→ **INFORMATION SHOWN**:
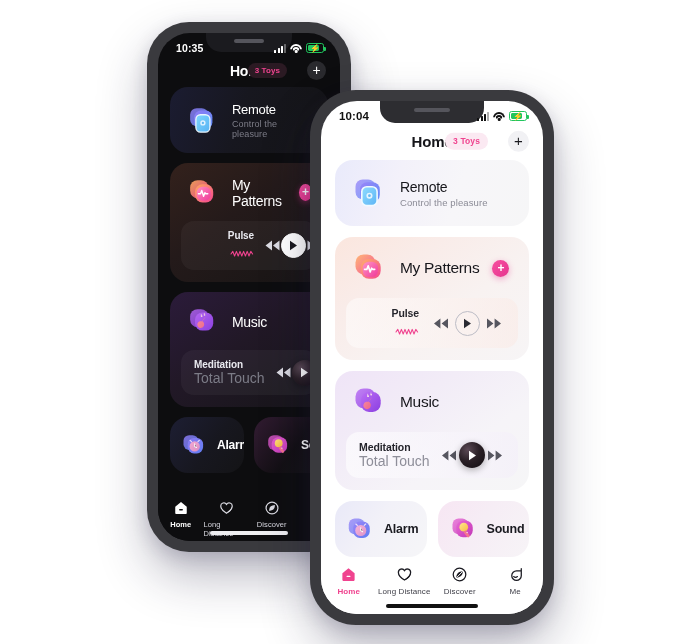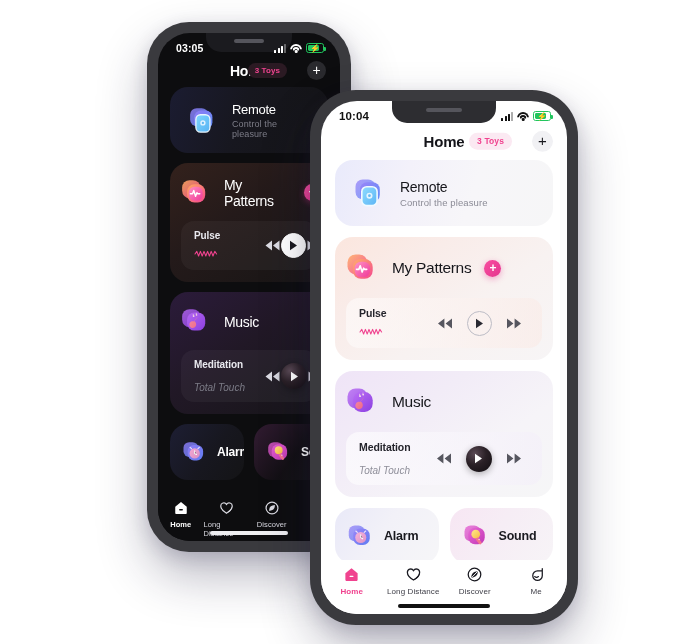"03:05" div.st-time { text: 03:05 -> 10:35 }
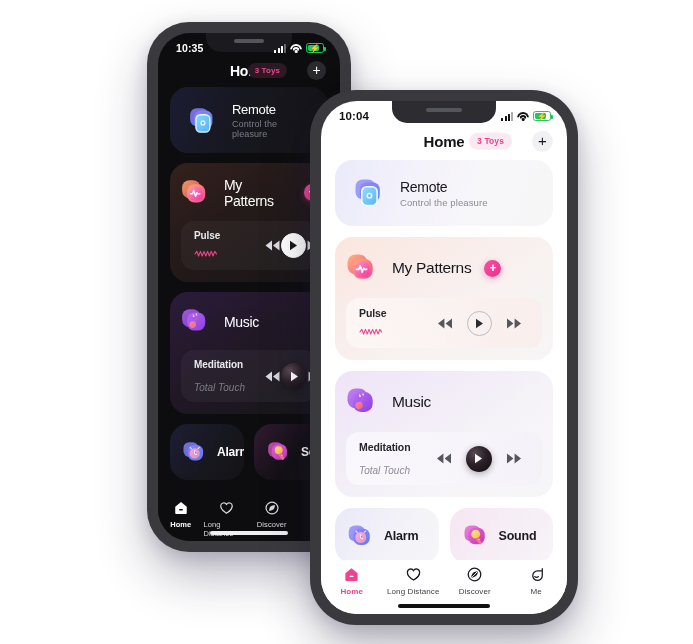"10:04" .phone.front { width: 268px -> 244px }
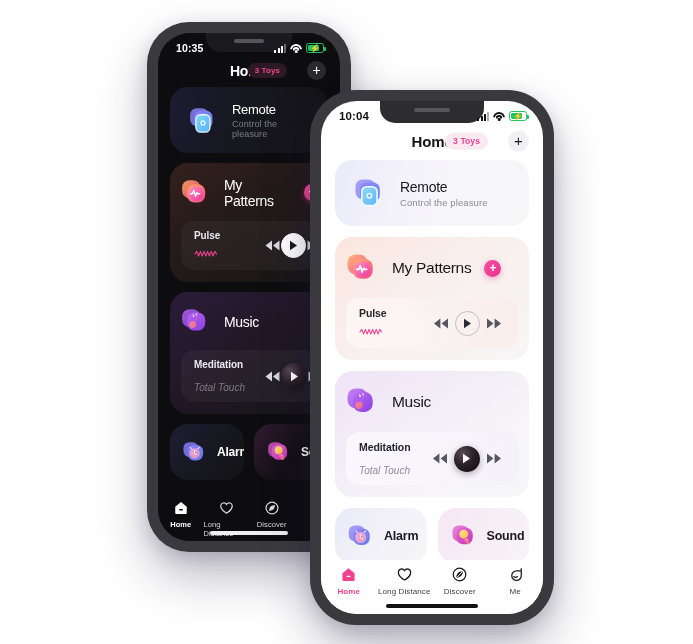"My Patterns" .card-head { padding: 13px 8px 8px -> 13px 16px 8px }
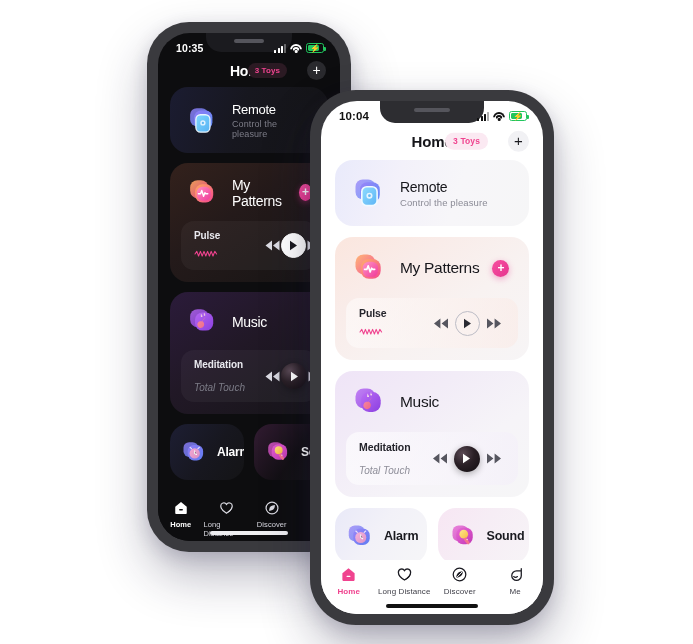"Pulse" .patterns .player { text-align: none -> right }
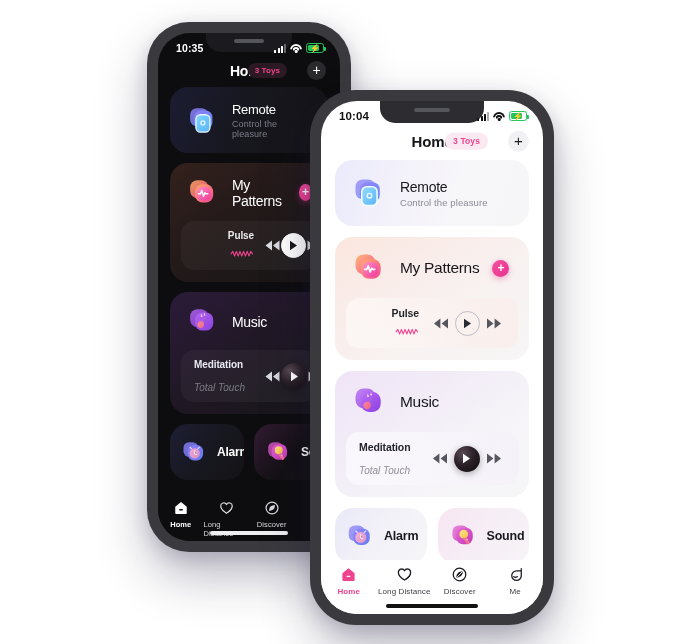"Total Touch" .pl-sub { font-size: 10px -> 14px; font-style: italic -> none; margin-top: 12px -> 0 }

→ **TASK STATEMENT**: Beginning at the line that contains "text-align: none ->", retype each line of the data above through the very last one. Do not retype the pictures.

→ **ANSWER AREA**:
"Pulse" .patterns .player { text-align: none -> right }
"Total Touch" .pl-sub { font-size: 10px -> 14px; font-style: italic -> none; margin-top: 12px -> 0 }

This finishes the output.